劉道規正色道:“這就是了,萬一真的武陵失陷,那要找到你們的族人,就是非你不可了,因爲他們撤離原來的居住地後,很長一段時間也不會回去,到時候我們這些物品送不到陣亡将士們的手中,我心亦難安啊。阿西巴兄弟,這一戰,你們受了太多的損失,死了太多的兄弟,你可知道爲何阿祗哥非要你回來報信,而不是其他人呢?”
阿西巴隊長的眼中淚光閃閃,嘴唇在輕輕地發抖,說不出話來。
劉道規上前握住了阿西巴隊長的手:“這一戰,我們已經守到了敵軍用出大部分的攻擊手段,現在他們的招數已經不多了,而且你帶來的情報非常重要,黑袍如果還有實力,那一定不會從前軍和中軍的方向進攻,我原來一直擔心後軍那裏一直沒有什麽動靜,害怕徐道覆會早早地布置兵馬穿越戰場,到我軍的後方,但現在聽到了這個情報,我幾乎可以斷定,攻打我軍後方的,不會是徐道覆,而是黑袍。”
劉遵考的眉頭一皺:“這個黑袍聽起來不會是慕容垂,而可能是他的繼任者,但如果慕容垂都死在了廣固,他這個繼任者的實力,又能強到哪裏去呢?而且這可是在荊州,一年多來,我們對荊州的掌控可是非常到位的,本地不會出現萬人以上的大兵團,要不然早就給我們發現了,就連山賊土匪,這一年來也給我們消滅得差不多,這黑袍還能從天而降什麽大軍嗎?”

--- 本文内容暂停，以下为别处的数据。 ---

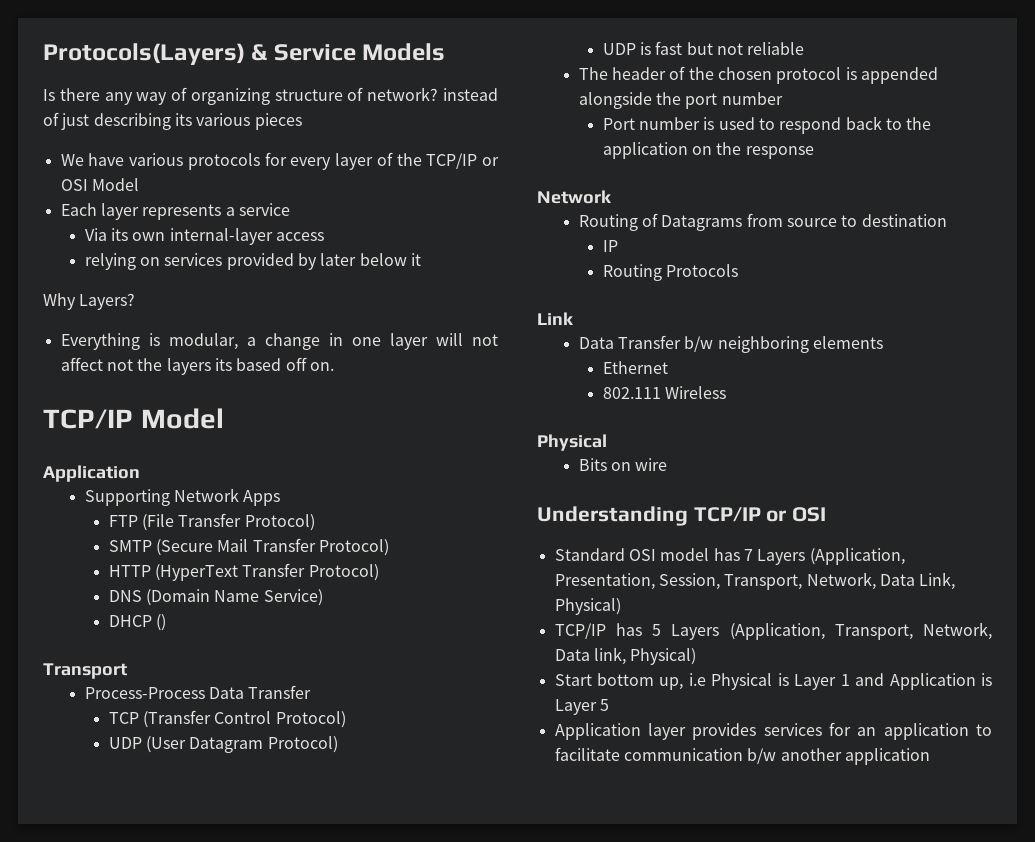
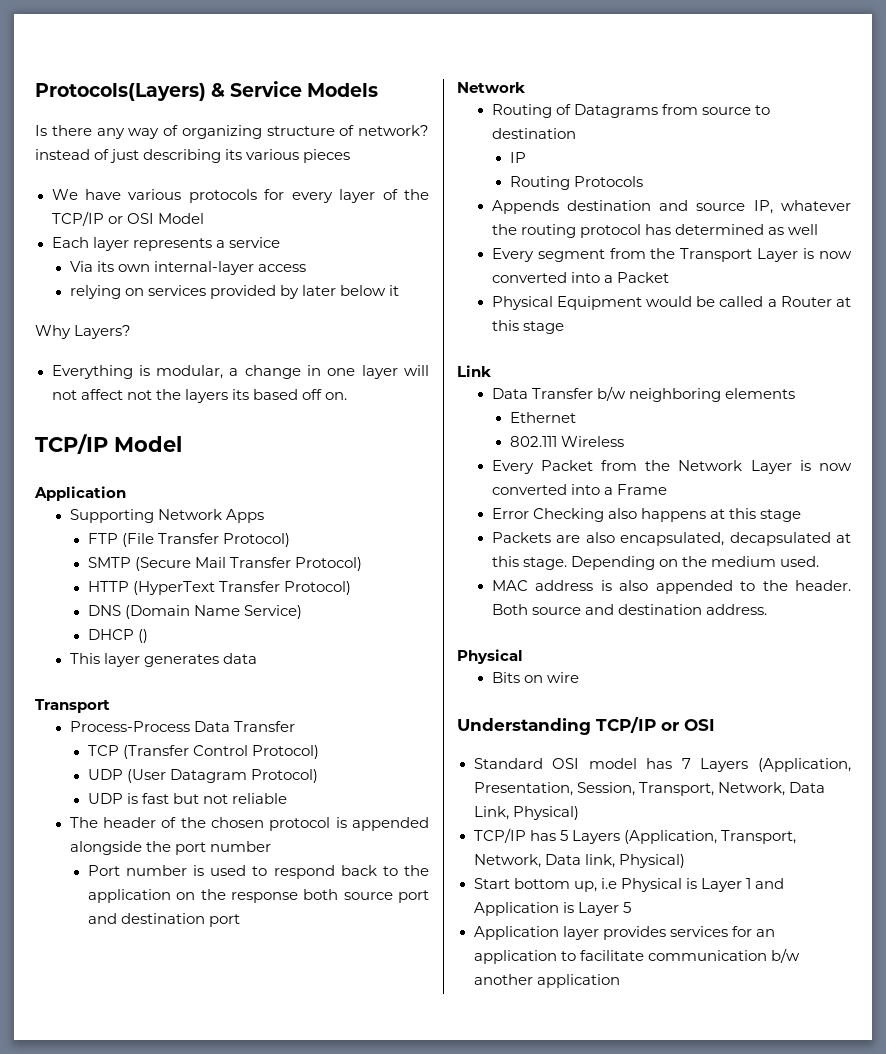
+ This layer generates data
- Port number is used to respond back to the application on the response
+ Port number is used to respond back to the application on the response both source port and destination port
+ Appends destination and source IP, whatever the routing protocol has determined as well
+ Every segment from the Transport Layer is now converted into a Packet
+ Physical Equipment would be called a Router at this stage
+ Every Packet from the Network Layer is now converted into a Frame
+ Error Checking also happens at this stage
+ Packets are also encapsulated, decapsulated at this stage. Depending on the medium used.
+ MAC address is also appended to the header. Both source and destination address.

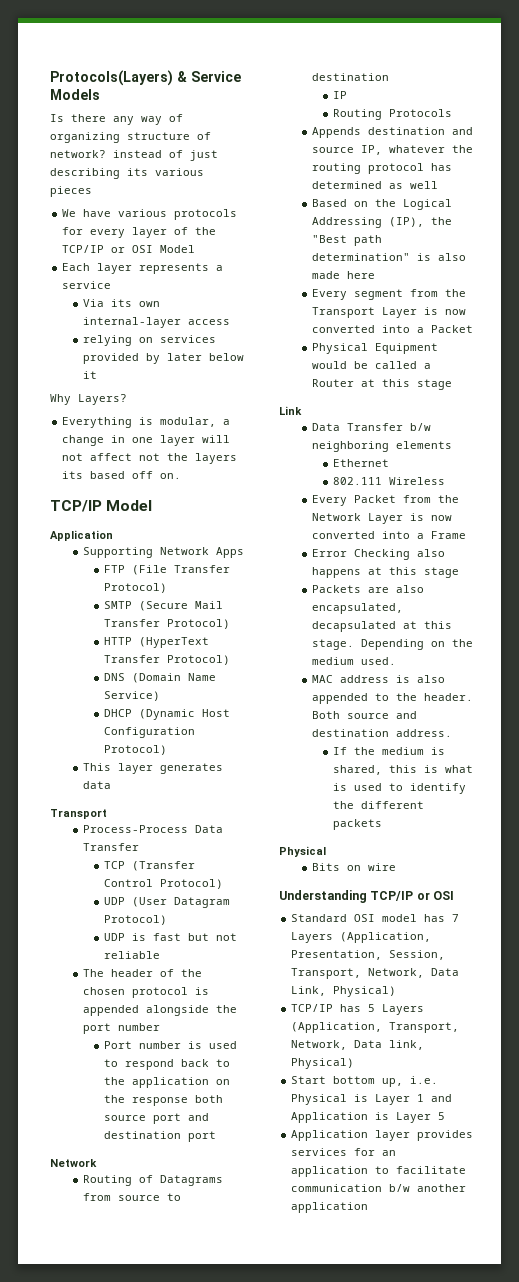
- DHCP ()
+ DHCP (Dynamic Host Configuration Protocol)
+ Based on the Logical Addressing (IP), the "Best path determination" is also made here
+ If the medium is shared, this is what is used to identify the different packets
- Start bottom up, i.e Physical is Layer 1 and Application is Layer 5
+ Start bottom up, i.e. Physical is Layer 1 and Application is Layer 5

劉遵考說到這裏,頓了頓:“還是說他有什麽邪術妖法,撒豆成兵之術?”
劉道規笑着擺了擺手:“要是他真有這個本事,早就殺過來了,還用等到現在嗎?我剛才也一直在想,這黑袍哪來的兵力能發動有效的攻擊,思前想後,無非是兩路人馬,一路是之前桓謙和苟林帶來的殘兵敗将,但這些已經在這一年内,大部分給我們所消滅,即使有些漏網之魚,也最多兩千餘人,隐蔽于當陽一帶的山林之中,想要穿過我們的馬頭大營,到達這裏,隻怕不容易。”

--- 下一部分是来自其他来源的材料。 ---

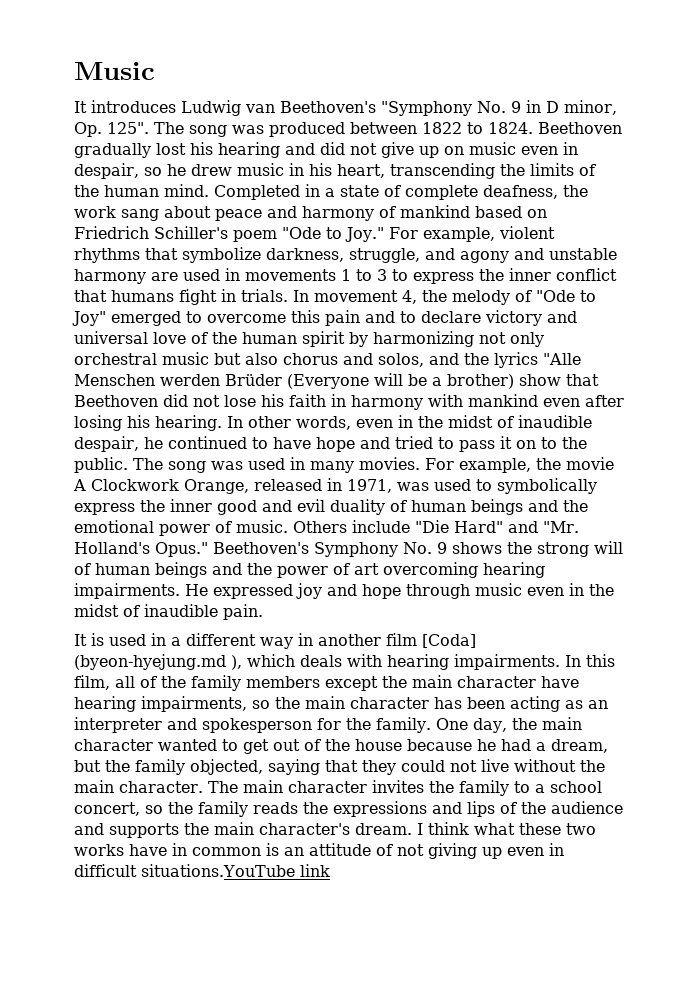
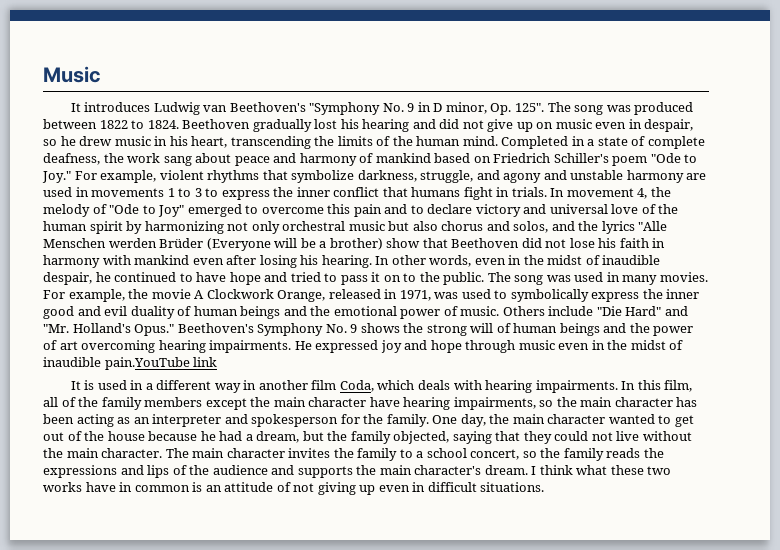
- He expressed joy and hope through music even in the midst of inaudible pain.
+ He expressed joy and hope through music even in the midst of inaudible pain.YouTube link
- It is used in a different way in another film [Coda] (byeon-hyejung.md ), which deals with hearing impairments.
+ It is used in a different way in another film Coda, which deals with hearing impairments.
- I think what these two works have in common is an attitude of not giving up even in difficult situations.YouTube link
+ I think what these two works have in common is an attitude of not giving up even in difficult situations.

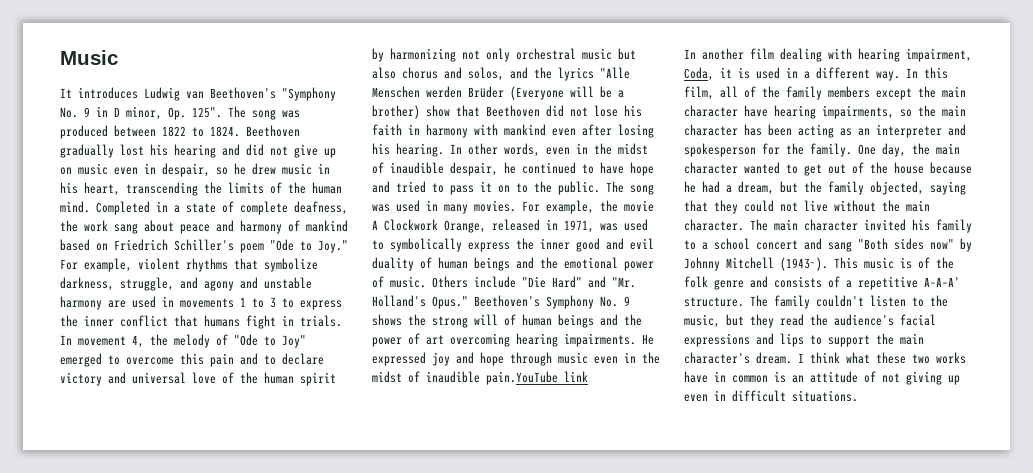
- It is used in a different way in another film Coda, which deals with hearing impairments.
+ In another film dealing with hearing impairment, Coda, it is used in a different way.
- The main character invites the family to a school concert, so the family reads the expressions and lips of the audience and supports the main character's dream.
+ The main character invited his family to a school concert and sang "Both sides now" by Johnny Mitchell (1943~). This music is of the folk genre and consists of a repetitive A–A–A' structure. The family couldn't listen to the music, but they read the audience's facial expressions and lips to support the main character's dream.

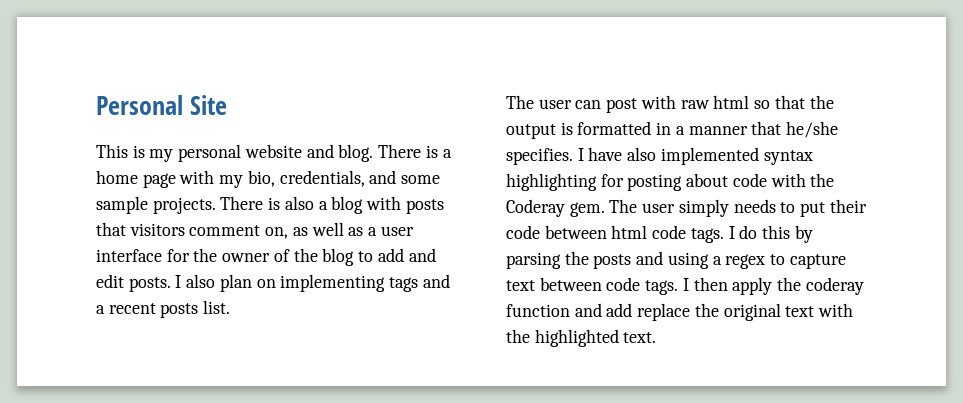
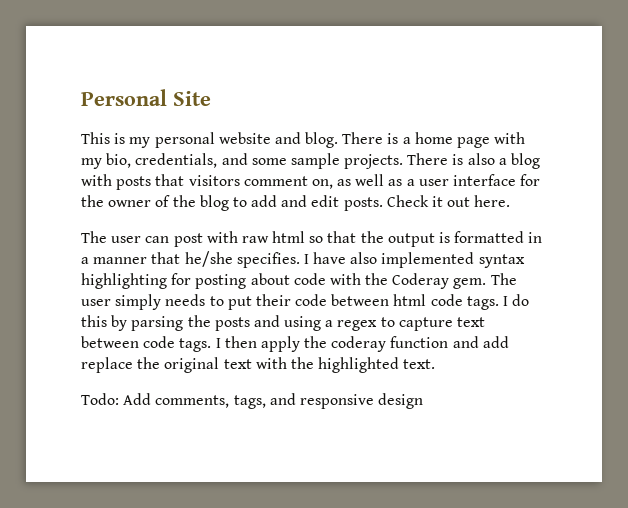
- I also plan on implementing tags and a recent posts list.
+ Check it out here.
+ Todo: Add comments, tags, and responsive design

“這第二嘛,就是這荊州各處山地裏,尤其是鹹甯,安陸一帶的舊雲夢澤地區,那些奚人,闆盾蠻之類,這些人可不是阿西巴兄弟的武陵峒蠻,他們素無忠義之心,而且封閉山中,幾乎很少與外界有交往,以前我多次派人去招安他們,都被拒絕了,本來如果不是妖賊作亂,我還準備親自去山中找他們呢,這一年多來,荊州戰事不斷,各處郡縣都被戰事波及,唯獨這些山中的闆盾蠻人,全無動靜,也不知道他們現在是何想法。”

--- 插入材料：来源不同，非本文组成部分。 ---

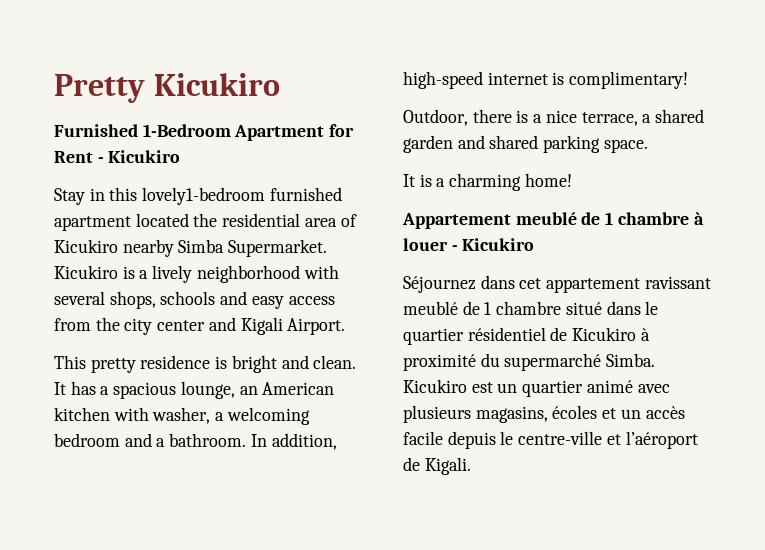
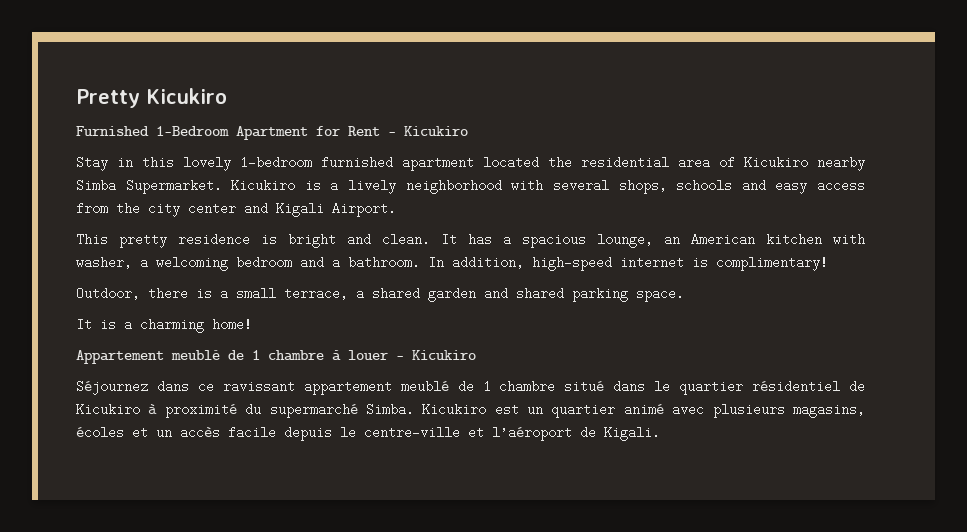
- Stay in this lovely1-bedroom furnished apartment located the residential area of Kicukiro nearby Simba Supermarket.
+ Stay in this lovely 1-bedroom furnished apartment located the residential area of Kicukiro nearby Simba Supermarket.
- Outdoor, there is a nice terrace, a shared garden and shared parking space.
+ Outdoor, there is a small terrace, a shared garden and shared parking space.
- Séjournez dans cet appartement ravissant meublé de 1 chambre situé dans le quartier résidentiel de Kicukiro à proximité du supermarché Simba.
+ Séjournez dans ce ravissant appartement meublé de 1 chambre situé dans le quartier résidentiel de Kicukiro à proximité du supermarché Simba.

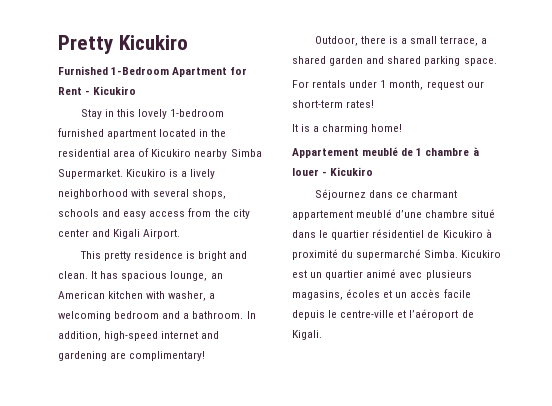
- Stay in this lovely 1-bedroom furnished apartment located the residential area of Kicukiro nearby Simba Supermarket.
+ Stay in this lovely 1-bedroom furnished apartment located in the residential area of Kicukiro nearby Simba Supermarket.
- It has a spacious lounge, an American kitchen with washer, a welcoming bedroom and a bathroom.
+ It has spacious lounge, an American kitchen with washer, a welcoming bedroom and a bathroom.
- In addition, high-speed internet is complimentary!
+ In addition, high-speed internet and gardening are complimentary!
+ For rentals under 1 month, request our short-term rates!
- Séjournez dans ce ravissant appartement meublé de 1 chambre situé dans le quartier résidentiel de Kicukiro à proximité du supermarché Simba.
+ Séjournez dans ce charmant appartement meublé d’une chambre situé dans le quartier résidentiel de Kicukiro à proximité du supermarché Simba.

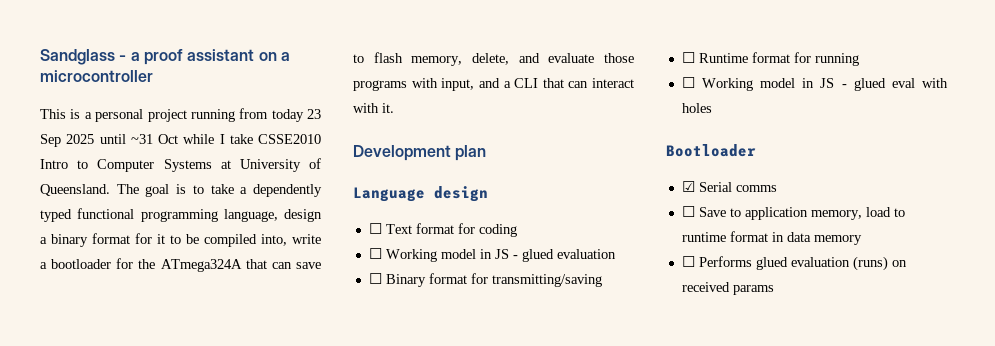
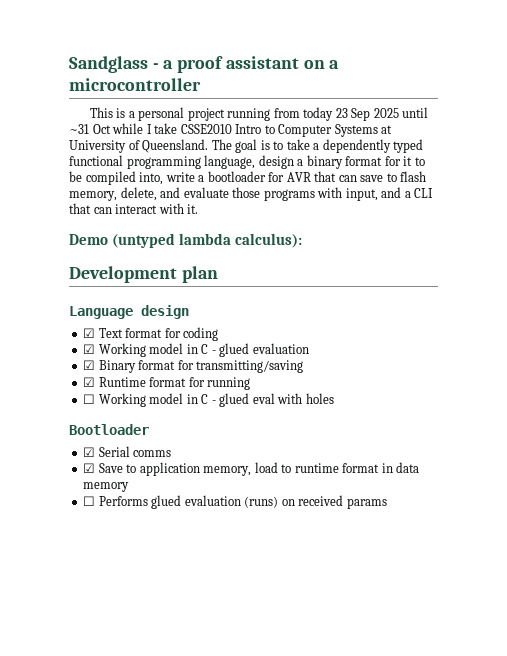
- The goal is to take a dependently typed functional programming language, design a binary format for it to be compiled into, write a bootloader for the ATmega324A that can save to flash memory, delete, and evaluate those programs with input, and a CLI that can interact with it.
+ The goal is to take a dependently typed functional programming language, design a binary format for it to be compiled into, write a bootloader for AVR that can save to flash memory, delete, and evaluate those programs with input, and a CLI that can interact with it.
+ Demo (untyped lambda calculus):
- ☐ Text format for coding
+ ☑ Text format for coding
- ☐ Working model in JS - glued evaluation
+ ☑ Working model in C - glued evaluation
- ☐ Binary format for transmitting/saving
+ ☑ Binary format for transmitting/saving
- ☐ Runtime format for running
+ ☑ Runtime format for running
- ☐ Working model in JS - glued eval with holes
+ ☐ Working model in C - glued eval with holes
- ☐ Save to application memory, load to runtime format in data memory
+ ☑ Save to application memory, load to runtime format in data memory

阿西巴隊長咬了咬牙:“在嶺南那邊,我知道盧循和徐道覆是以允諾殺千摩他們可以任意地劫掠城市,帶走女人小孩,以這些條件誘他們作亂随軍,這黑袍如果能有些障眼法詐術之類的,哄得這些山中蠻夷信以爲真,隻怕,真的會爲他效力呢。”